---------- Entries provided
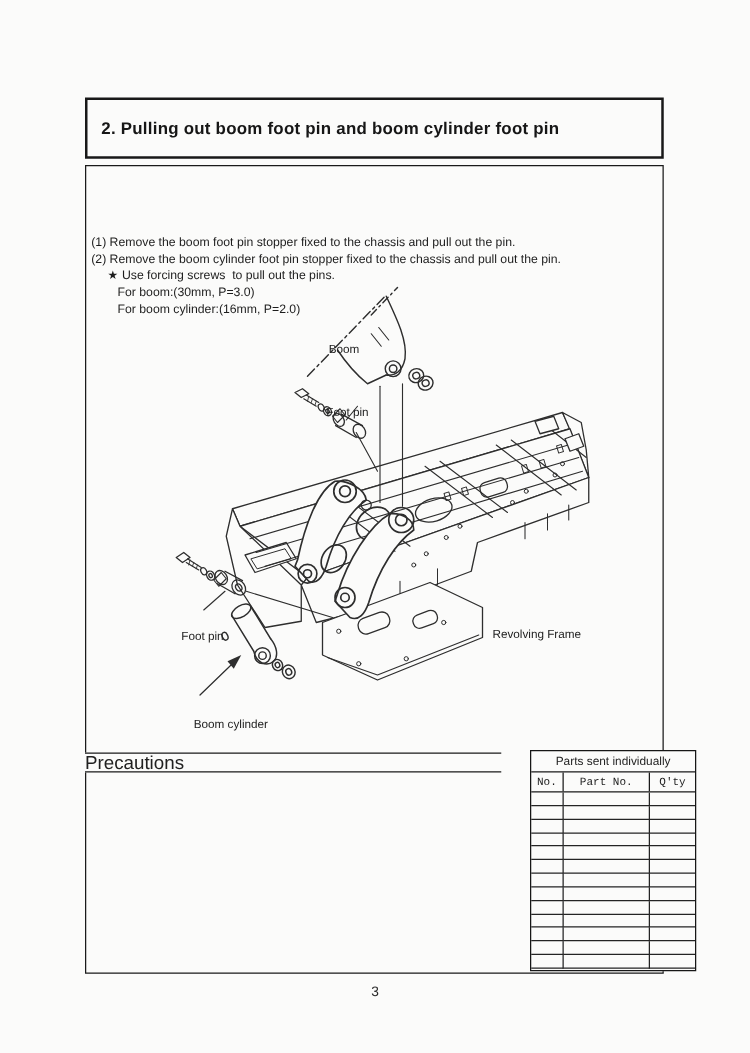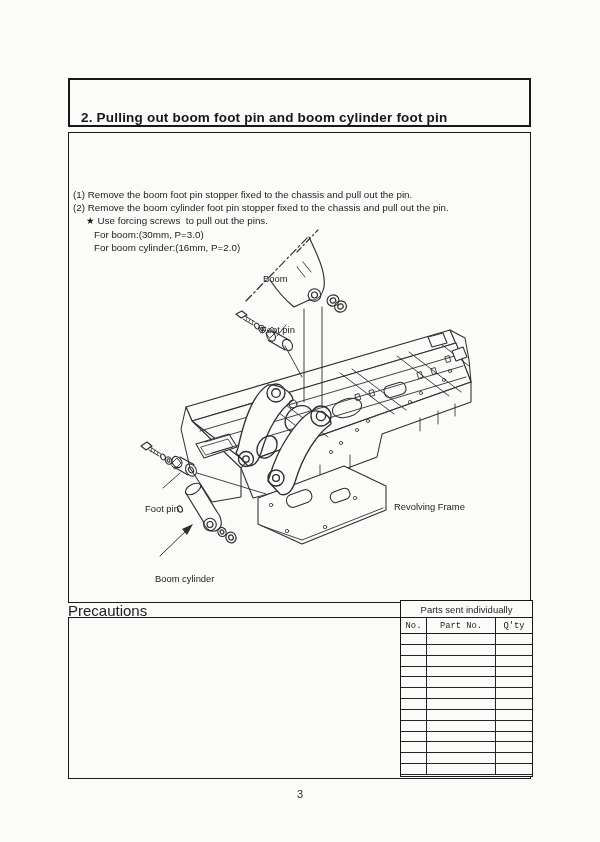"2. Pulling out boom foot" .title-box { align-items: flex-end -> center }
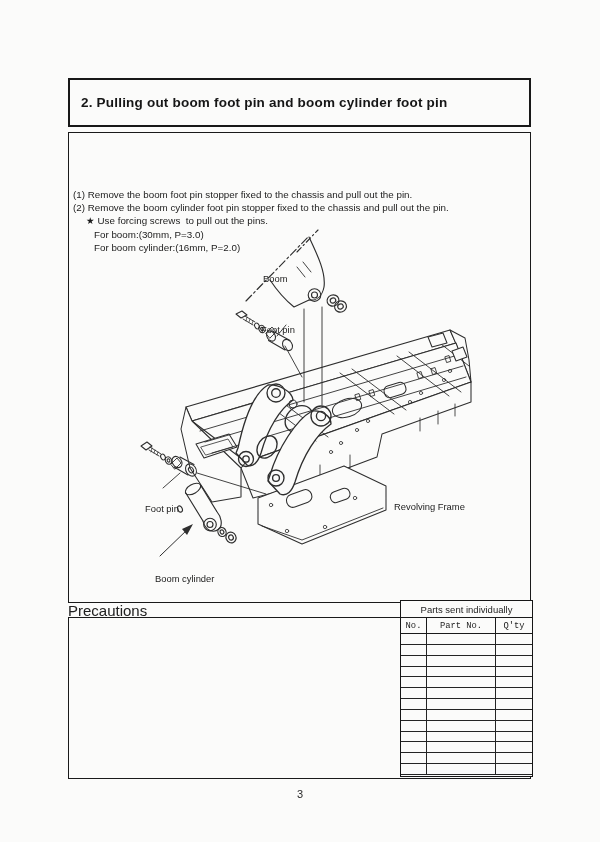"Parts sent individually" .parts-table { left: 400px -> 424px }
--------------------
---------- Entries provided
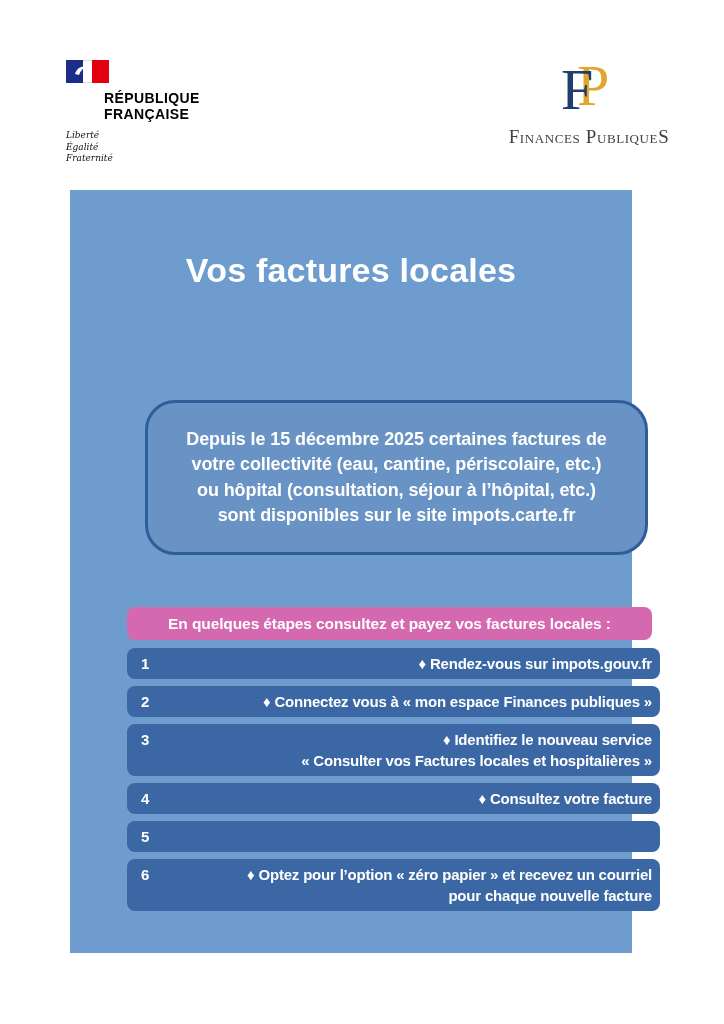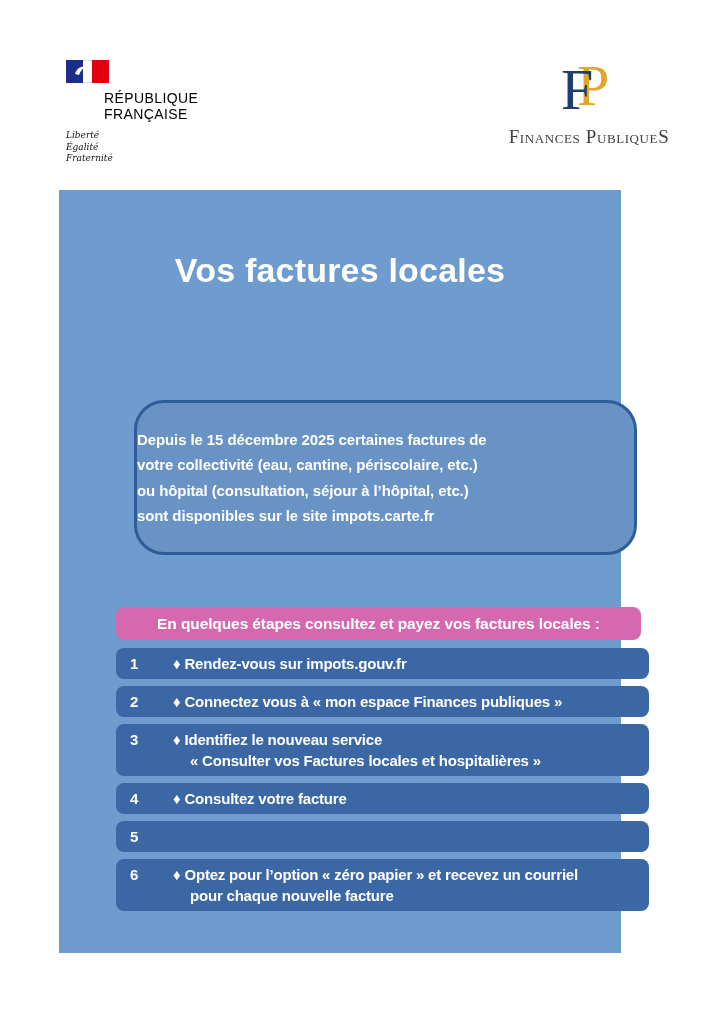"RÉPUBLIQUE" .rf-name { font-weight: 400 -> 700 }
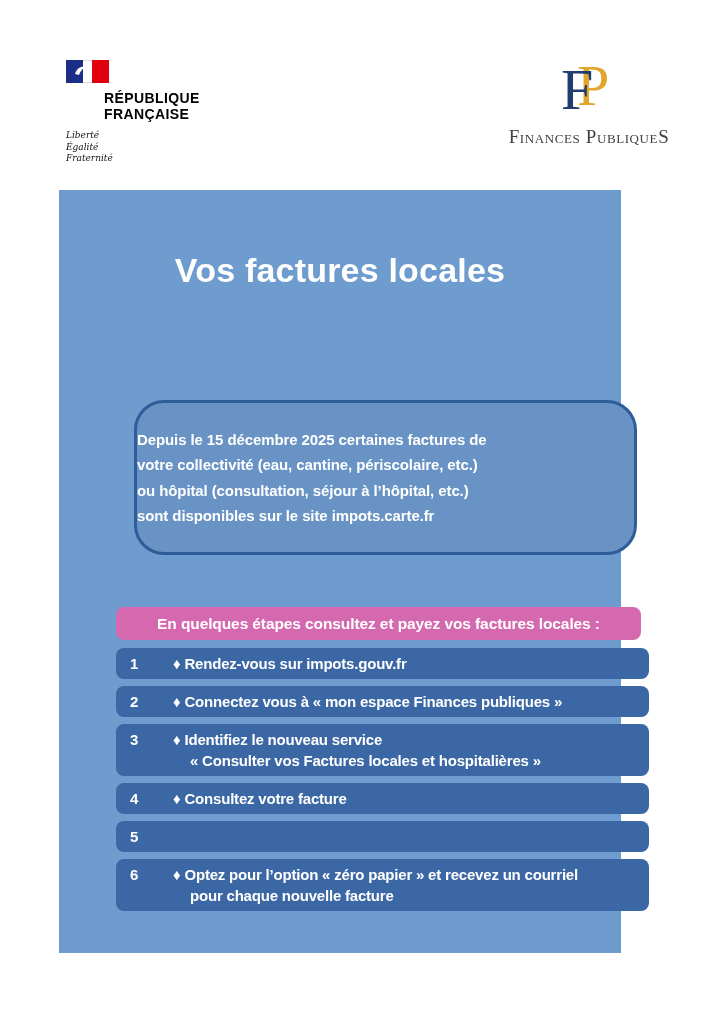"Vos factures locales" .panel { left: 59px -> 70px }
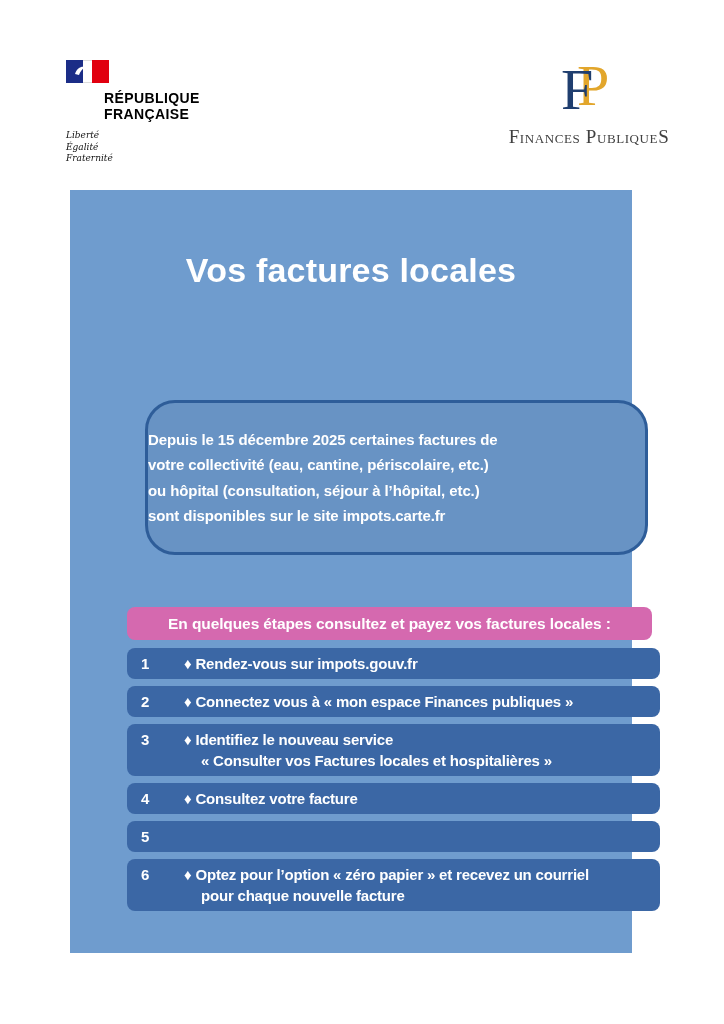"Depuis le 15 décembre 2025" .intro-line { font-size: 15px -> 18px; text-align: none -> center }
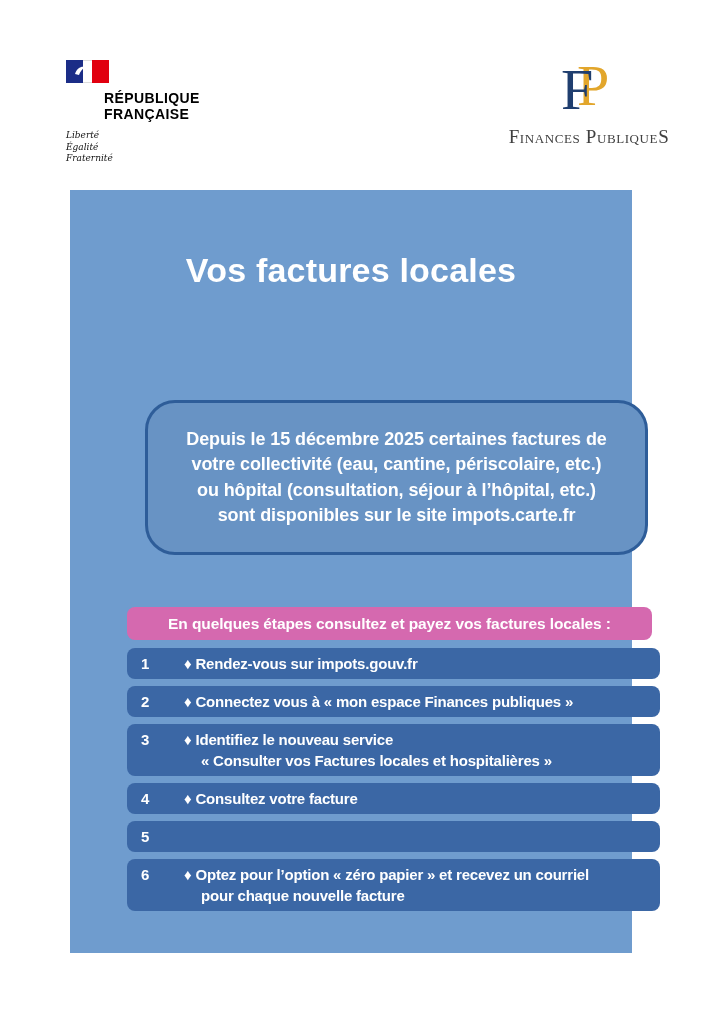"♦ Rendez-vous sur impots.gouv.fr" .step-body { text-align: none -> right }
--------------------
---------- Entries provided
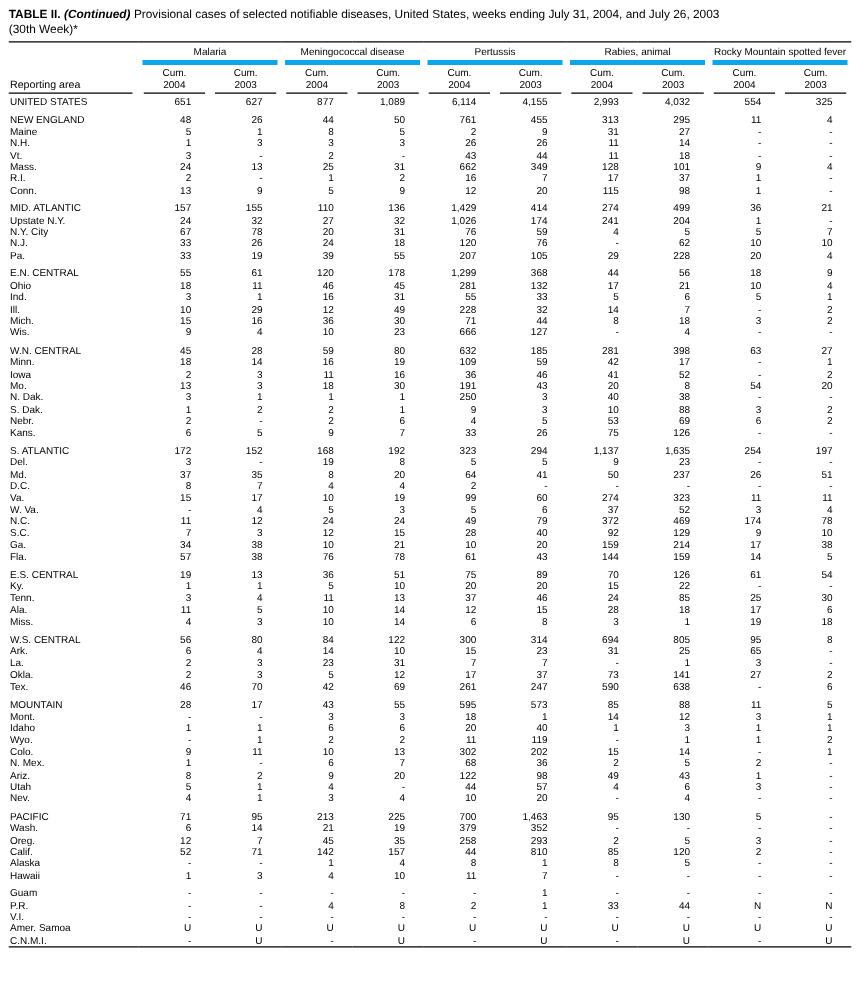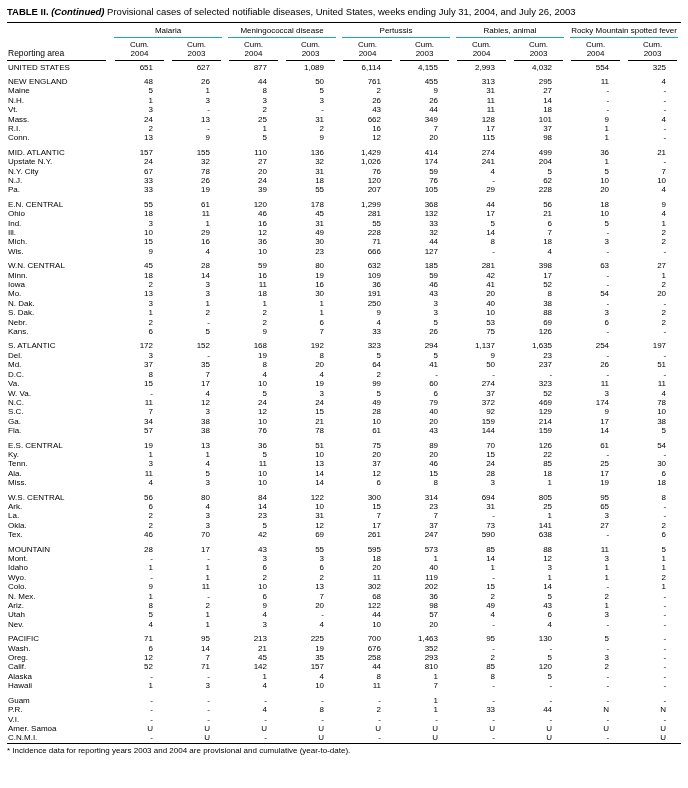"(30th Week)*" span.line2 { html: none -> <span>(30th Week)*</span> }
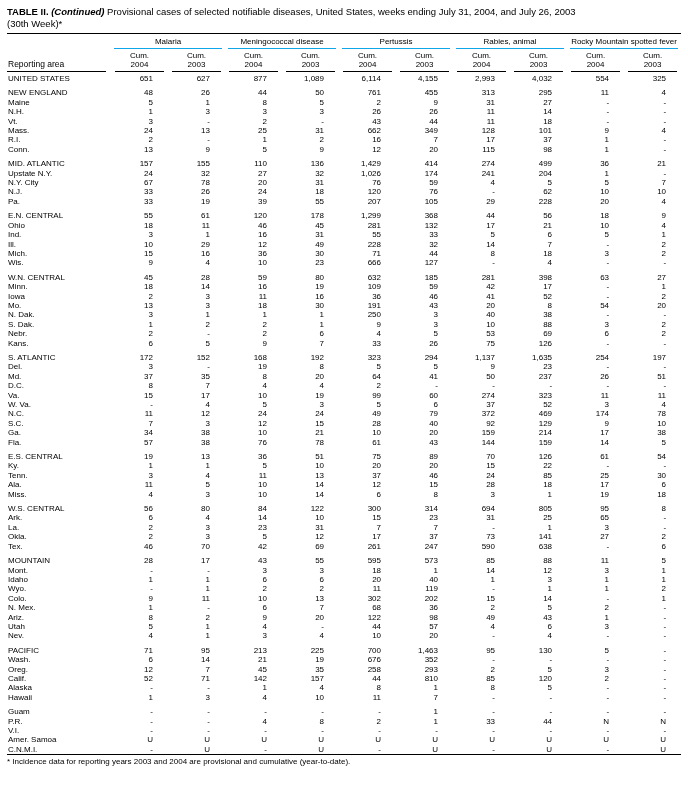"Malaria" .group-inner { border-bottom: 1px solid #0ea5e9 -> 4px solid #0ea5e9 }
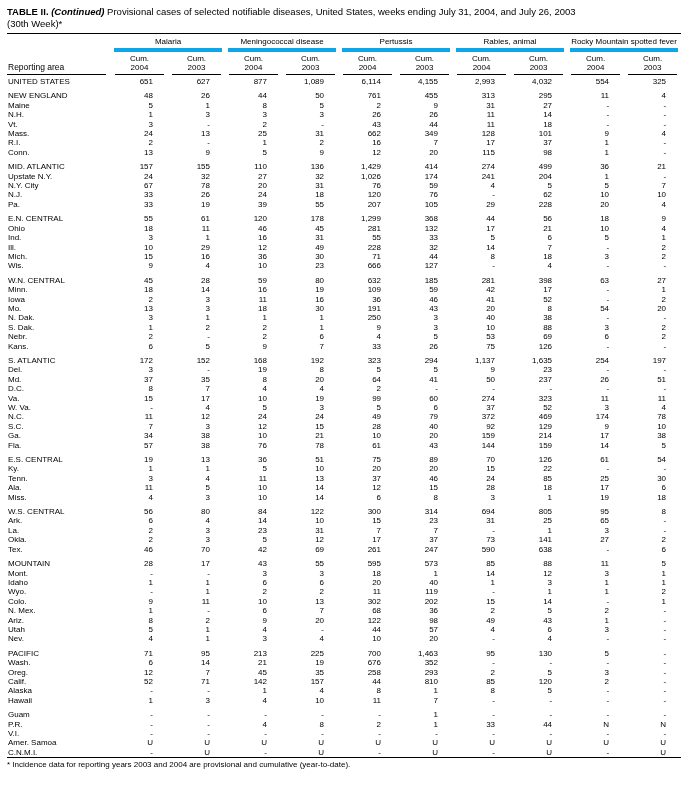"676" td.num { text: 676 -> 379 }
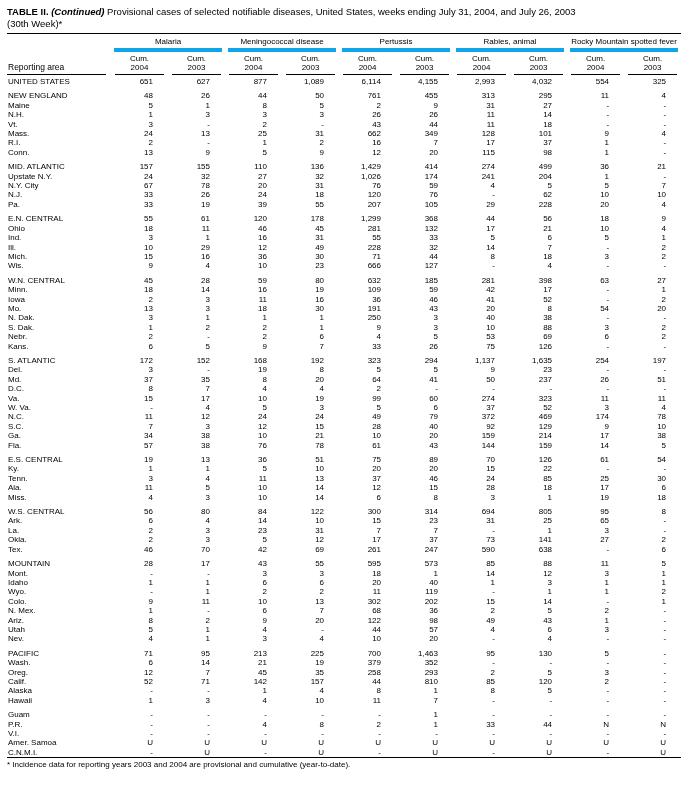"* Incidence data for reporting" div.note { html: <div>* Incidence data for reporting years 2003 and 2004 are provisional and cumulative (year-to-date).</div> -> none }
--------------------
Work order: Using the material above, transcribe exactly the lines from the one holding "le 15 décembre" to the one holding "none -> right", both ends kept. Do not carry over any pictures.

Answer to this task:
"Depuis le 15 décembre 2025" .intro-line { font-size: 15px -> 18px; text-align: none -> center }
"♦ Rendez-vous sur impots.gouv.fr" .step-body { text-align: none -> right }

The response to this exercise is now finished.